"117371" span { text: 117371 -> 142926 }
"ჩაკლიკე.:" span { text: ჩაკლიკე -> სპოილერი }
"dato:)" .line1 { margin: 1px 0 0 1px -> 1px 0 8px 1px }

==

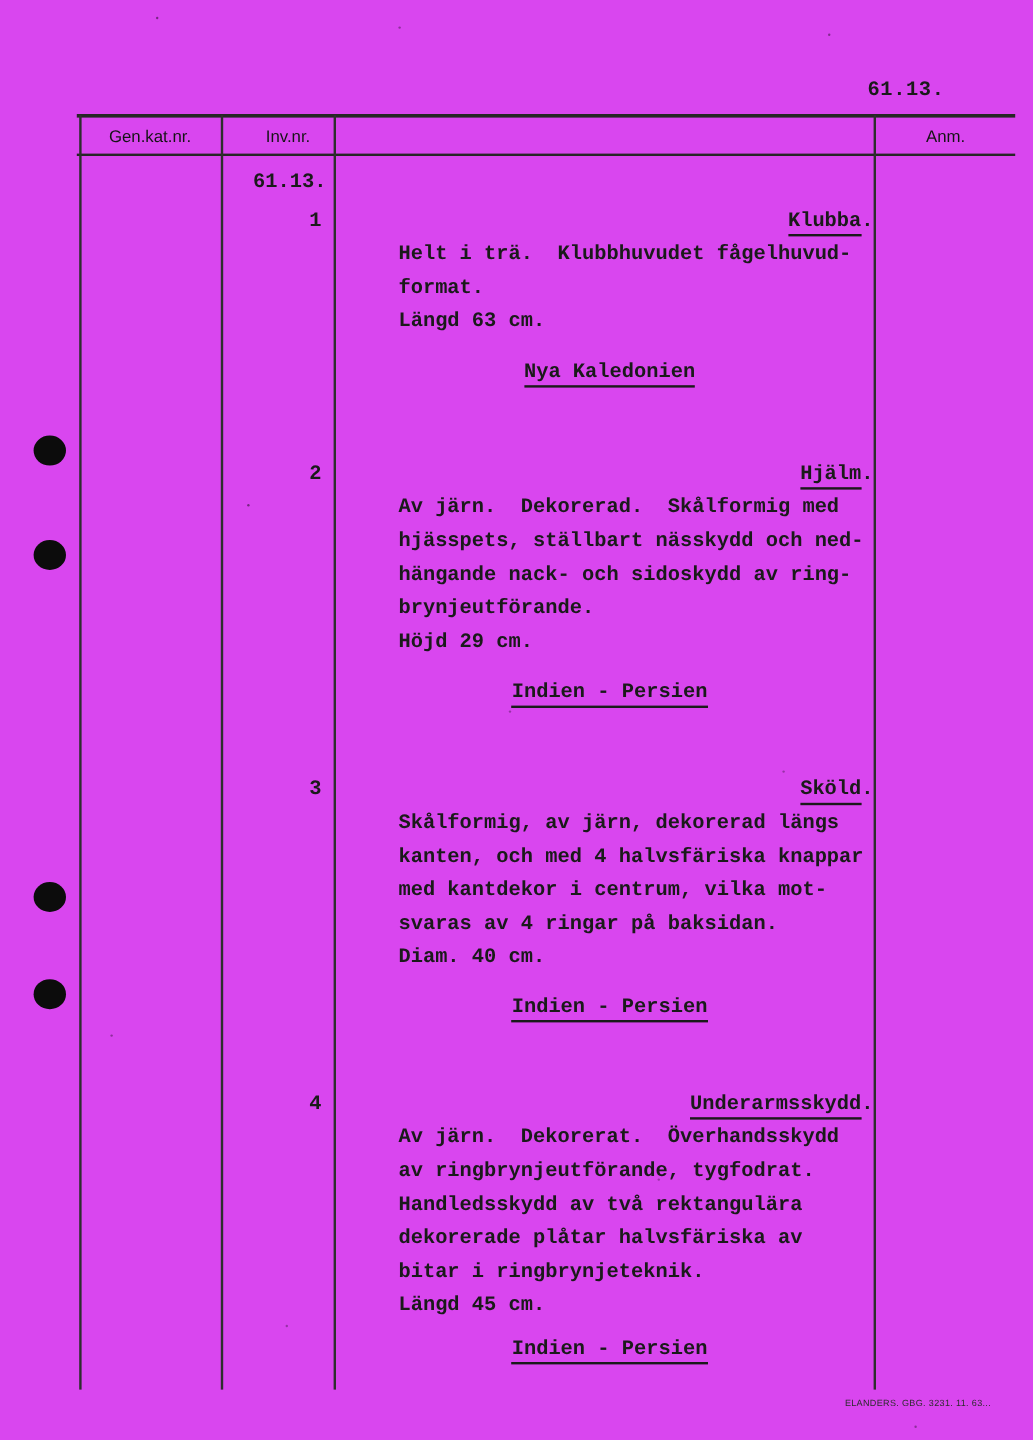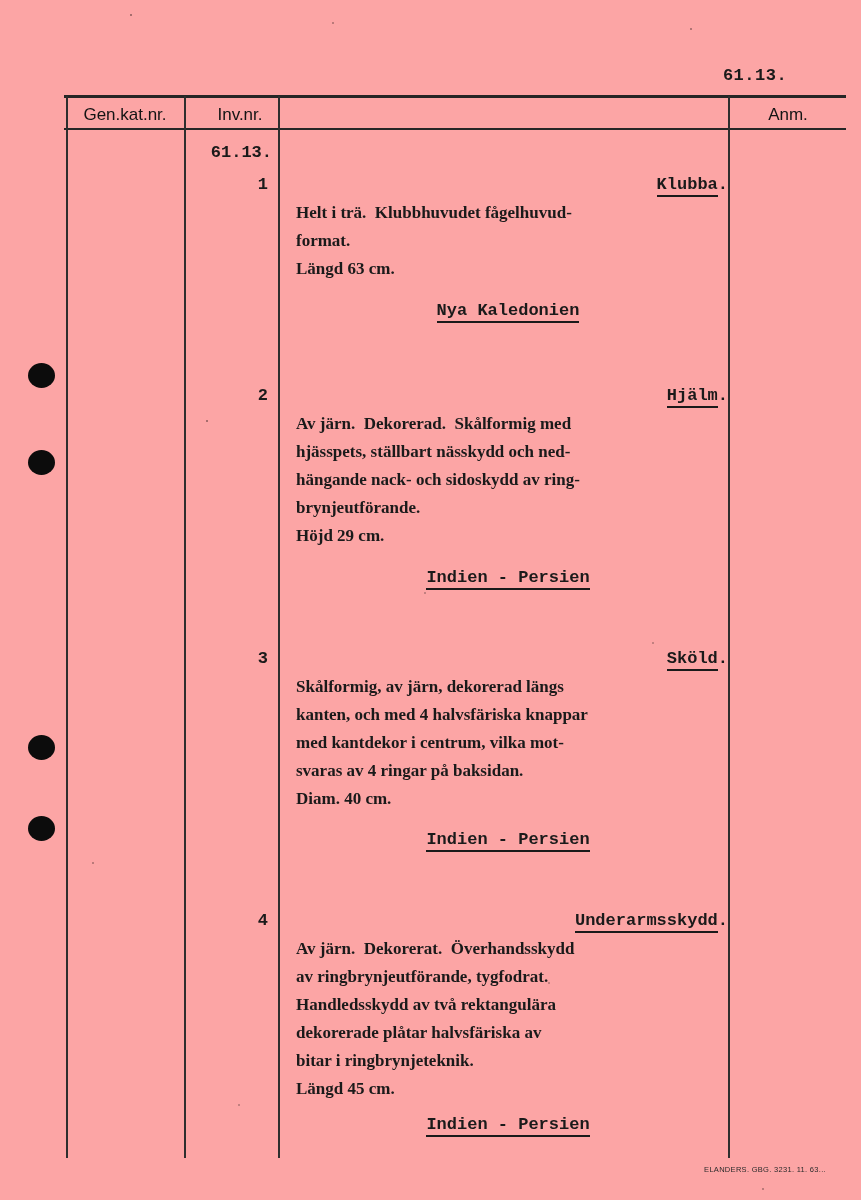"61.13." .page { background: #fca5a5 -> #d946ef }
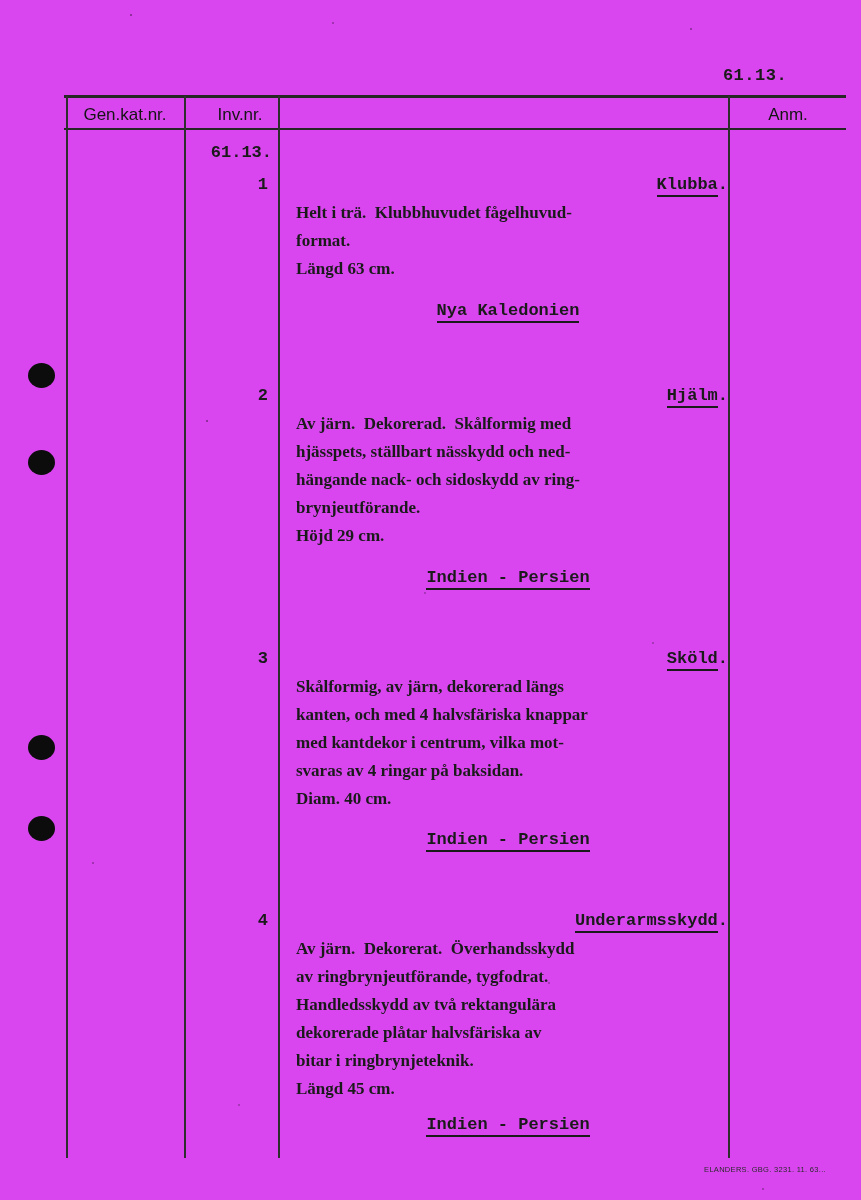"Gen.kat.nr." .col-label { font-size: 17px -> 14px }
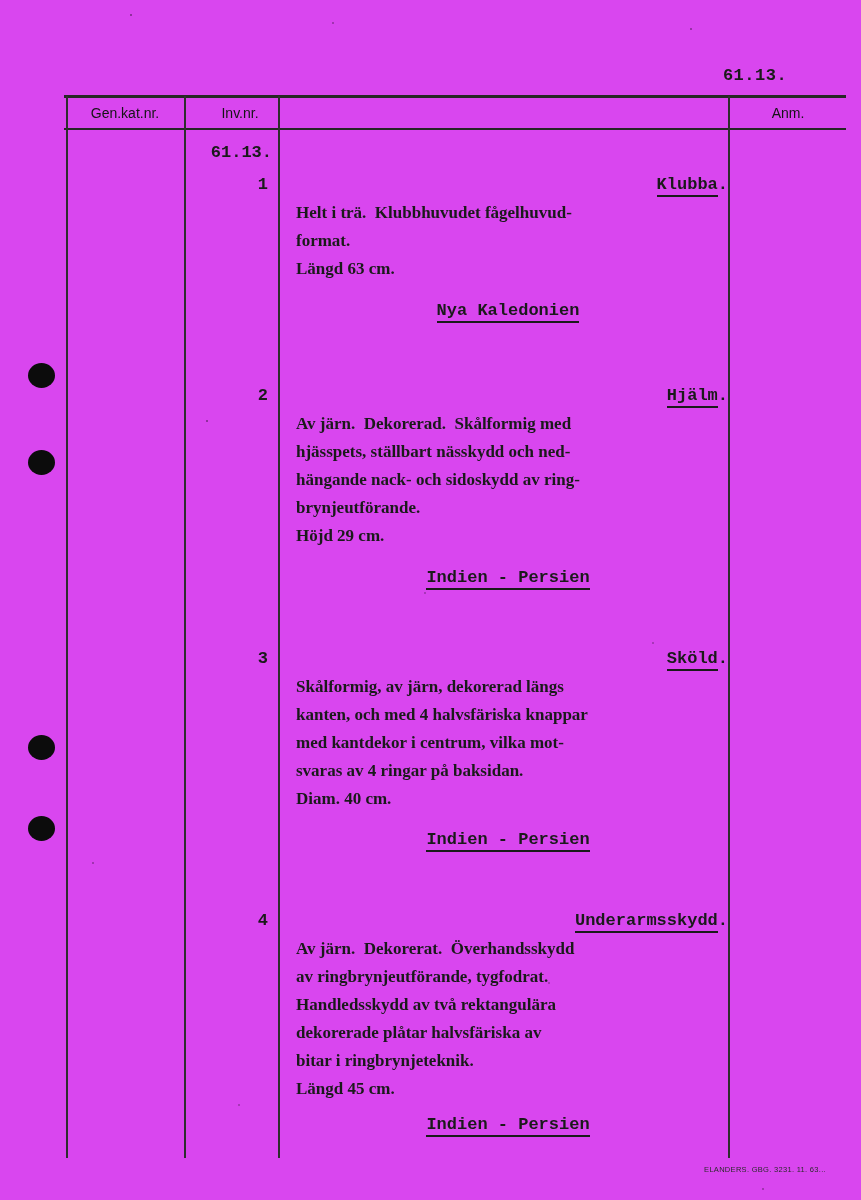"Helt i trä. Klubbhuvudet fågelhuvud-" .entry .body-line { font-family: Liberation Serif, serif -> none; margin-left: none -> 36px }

* _Your task_
Using the entries above, give again exactly the lines from the line holding "text: 117371 ->" through the line holding "margin: 1px 0". Include both end lines and nothing else.

* _Answer area_
"117371" span { text: 117371 -> 142926 }
"ჩაკლიკე.:" span { text: ჩაკლიკე -> სპოილერი }
"dato:)" .line1 { margin: 1px 0 0 1px -> 1px 0 8px 1px }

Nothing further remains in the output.